4. Place of performance of the data processing
The main location of the data processing is Frankfurt, Germany (AWS).
Individual data processing activities are partly also carried out outside the EU or the EEA, namely in the USA, the United Kingdom and Canada - see https://linkr-network.com/en/privacy-policy/.
The adequate level of data protection results from
- An adequacy decision by the European Commission pursuant to Art 45 GDPR.
- an exception for the specific case according to Art 49 (1) DSGVO.
- Binding internal data protection rules pursuant to Art 47 in conjunction with Art 46 (2) (b) of the GDPR.
- standard data protection clauses pursuant to Art 46 (2) (c) and (d) GDPR.

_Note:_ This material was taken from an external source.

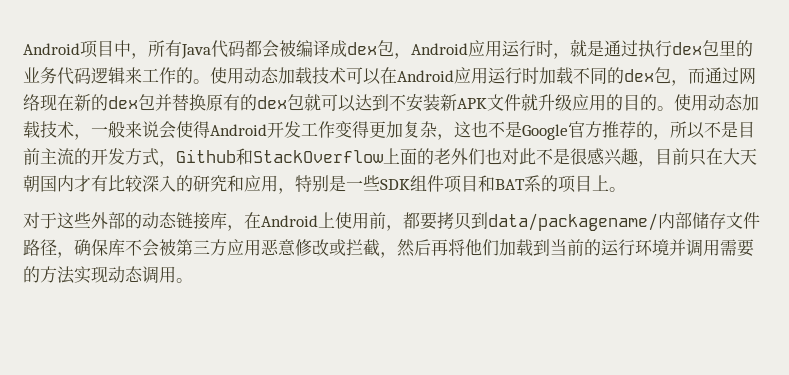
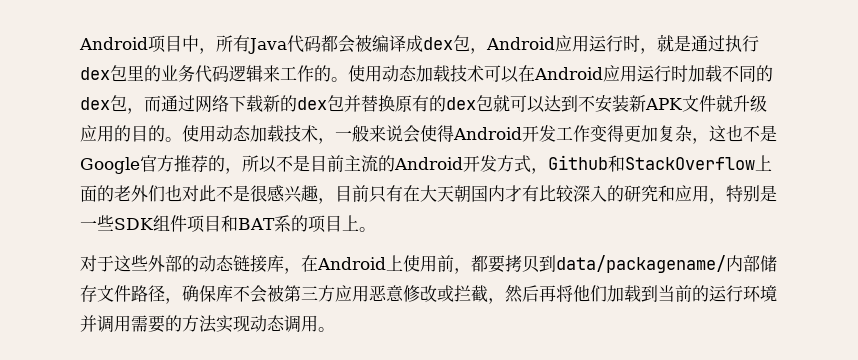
[40,94,74,111] 现在 -> [229,95,263,112] 下载
(91, 156) none -> [394,157,463,170] Android
(706, 157) none -> [386,185,403,202] 有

- approved rules of conduct pursuant to Art 46 (2) (e) in conjunction with Art 40 GDPR.
- an approved certification mechanism pursuant to Art 46 (2) (f) in conjunction with Art 42 GDPR.
- contractual clauses approved by the data protection authority pursuant to Art 46 (3) lit a DSGVO.
- a case-by-case exemption pursuant to Art 49 (1) subparagraph 2 GDPR.
5. Sub-processors
The Client shall be notified in writing of any intended changes to the sub-processor in good time so that the Client can prohibit them if necessary. The Contractor shall conclude the necessary agreements within the meaning of Art 28 (4) of the GDPR with the sub-processor. In doing so, it shall be ensured that the sub-processor enters into the same obligations as those incumbent upon the contractor on the basis of this agreement. If the sub-processor fails to comply with its data protection obligations, the contractor shall be liable to the Client for compliance with the obligations of the sub-processor.